• Problem to work on: Below are some records. Retype exactly the lines from the one containing "text: grey ->" through the one containing "left: 564px ->", both included, skipping every picture.

• Provided entries:
• • •
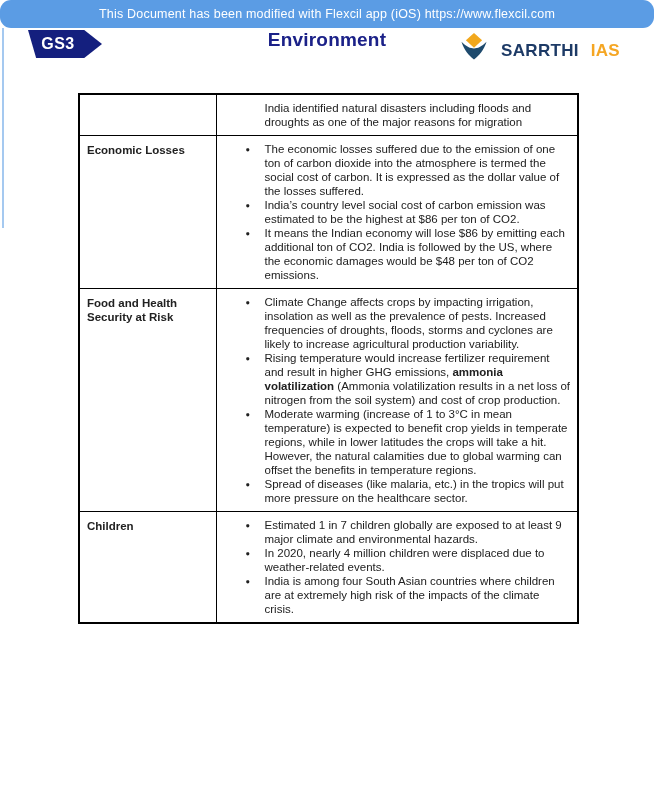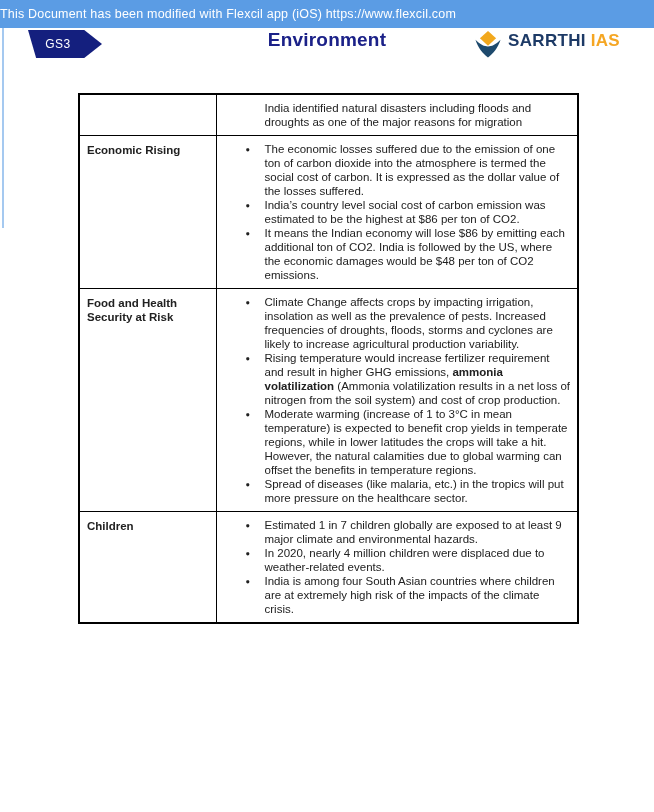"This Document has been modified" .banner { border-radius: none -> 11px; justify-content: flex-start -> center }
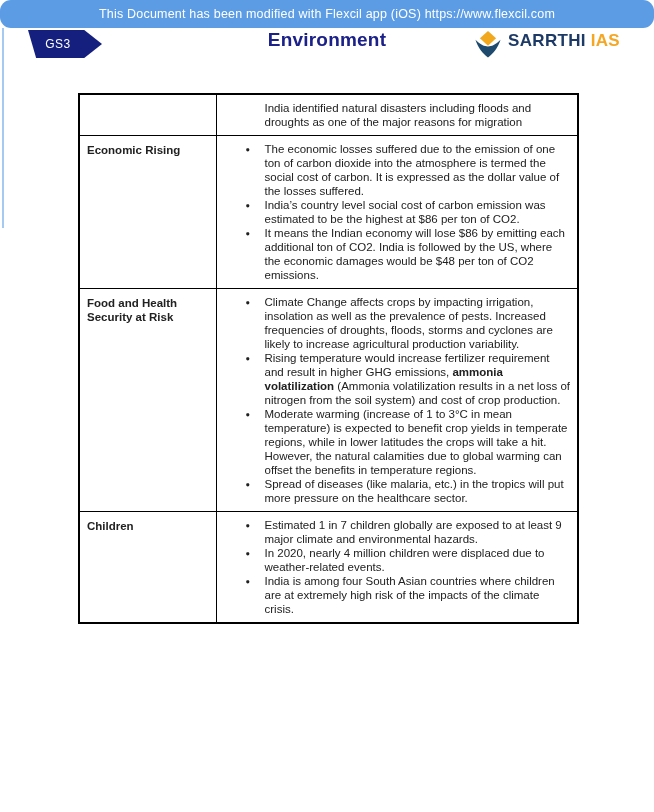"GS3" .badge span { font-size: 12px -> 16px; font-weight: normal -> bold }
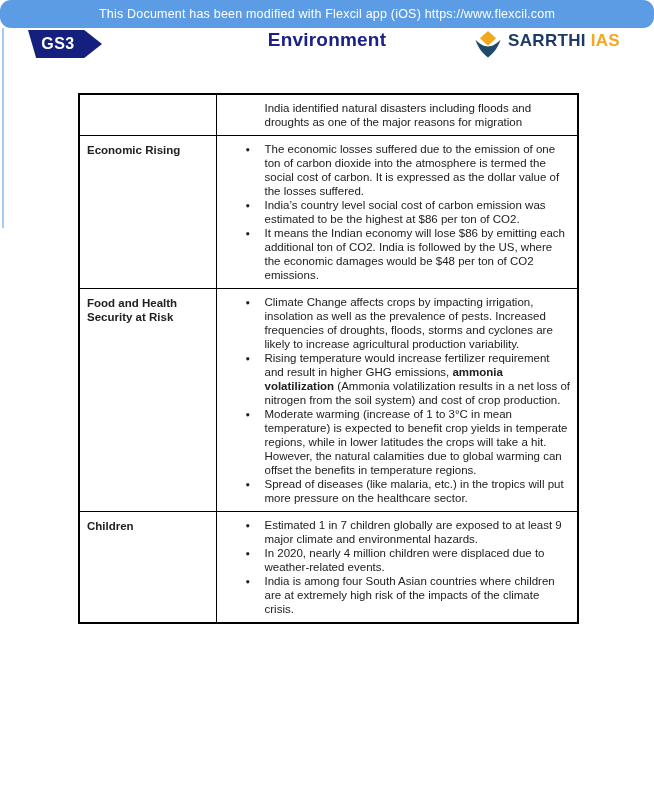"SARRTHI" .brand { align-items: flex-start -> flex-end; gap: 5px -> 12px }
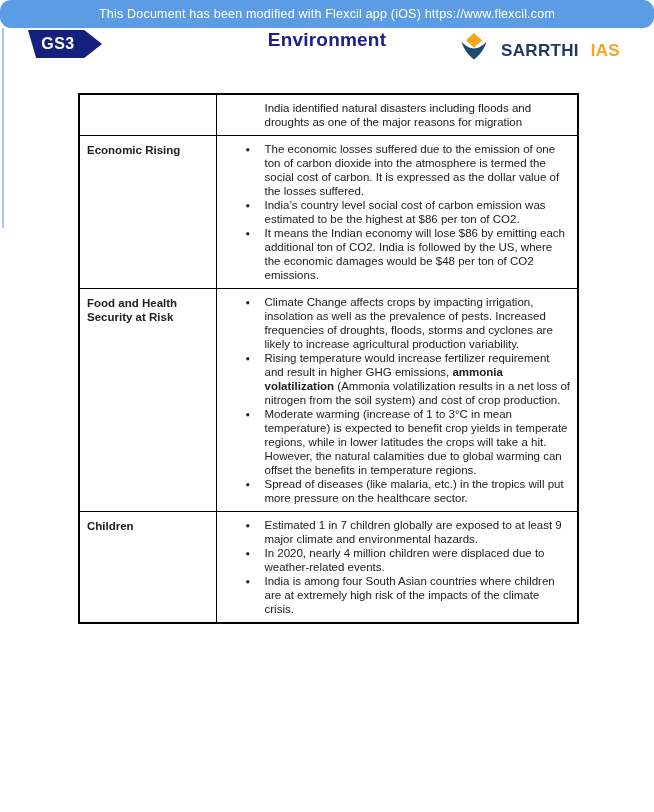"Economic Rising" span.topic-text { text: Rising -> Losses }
• • •
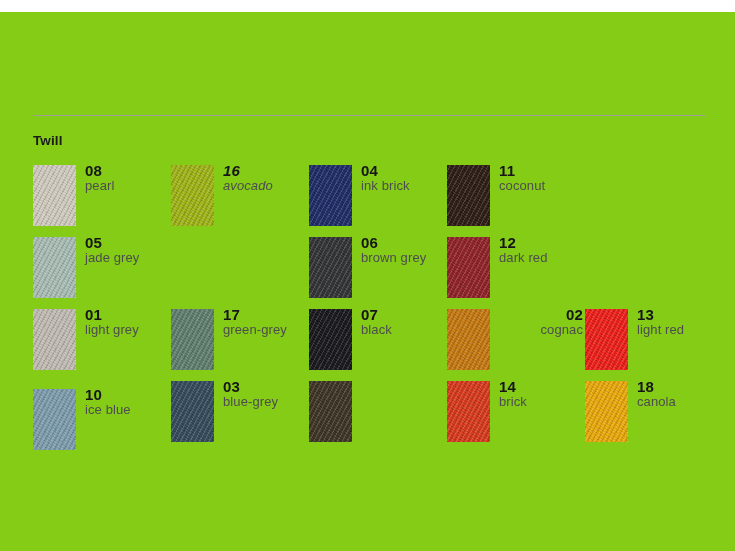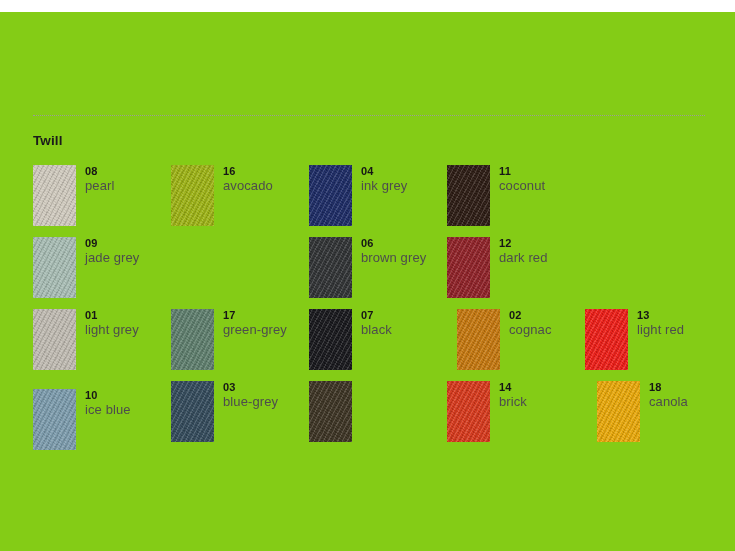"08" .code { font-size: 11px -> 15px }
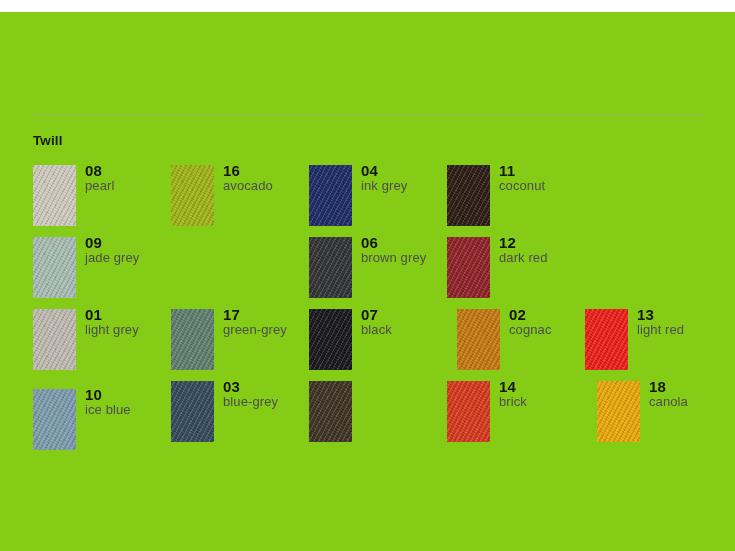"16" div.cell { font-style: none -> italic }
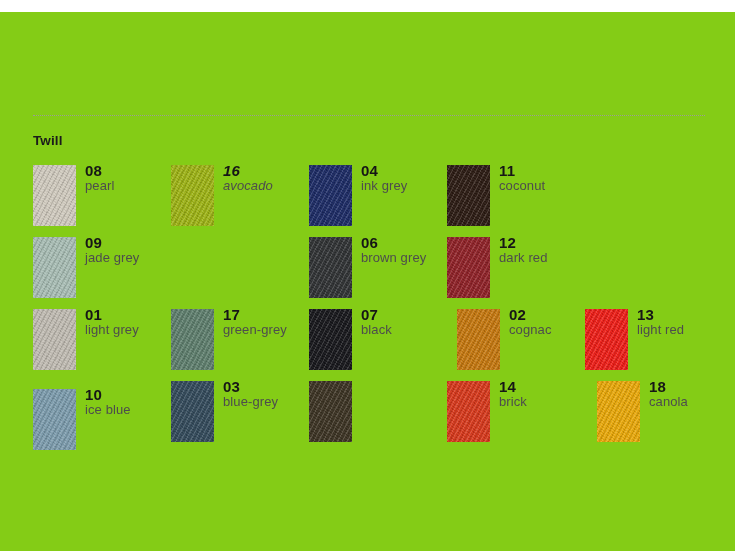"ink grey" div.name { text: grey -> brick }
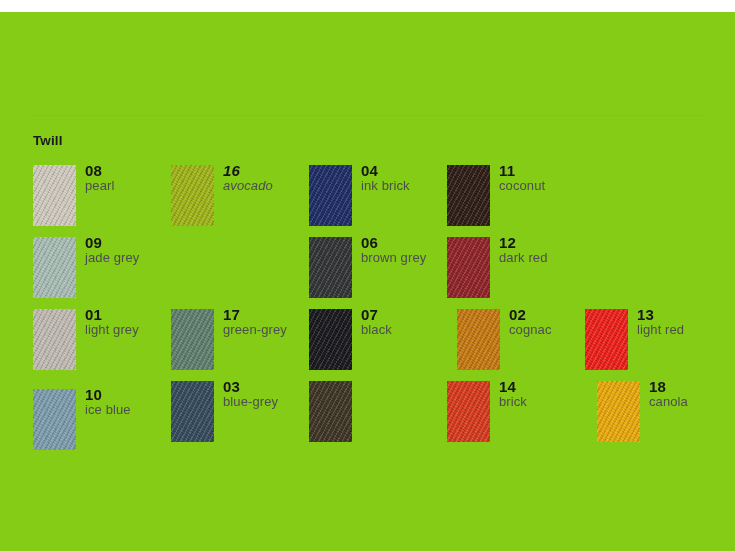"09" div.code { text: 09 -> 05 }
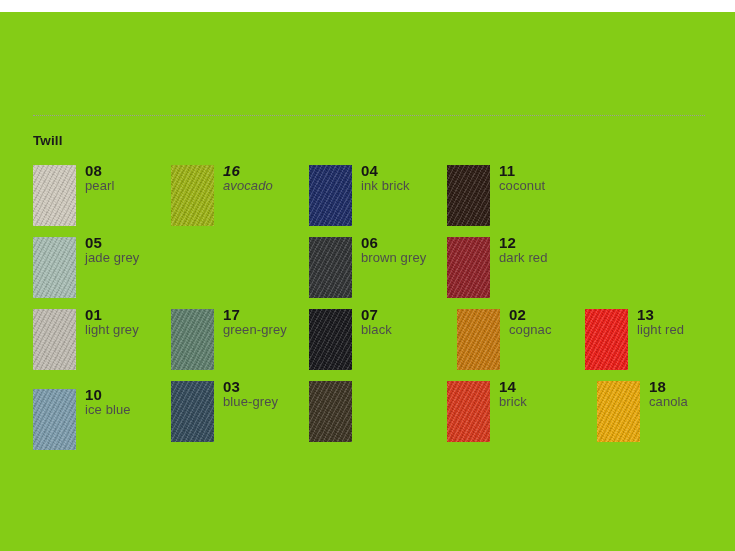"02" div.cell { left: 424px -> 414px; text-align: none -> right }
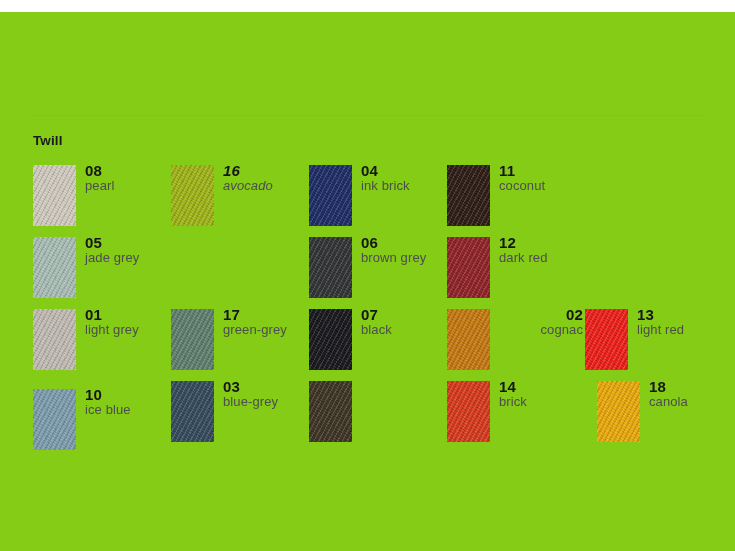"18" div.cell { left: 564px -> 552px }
• • •
• Response to this exercise:
"ink grey" div.name { text: grey -> brick }
"09" div.code { text: 09 -> 05 }
"02" div.cell { left: 424px -> 414px; text-align: none -> right }
"18" div.cell { left: 564px -> 552px }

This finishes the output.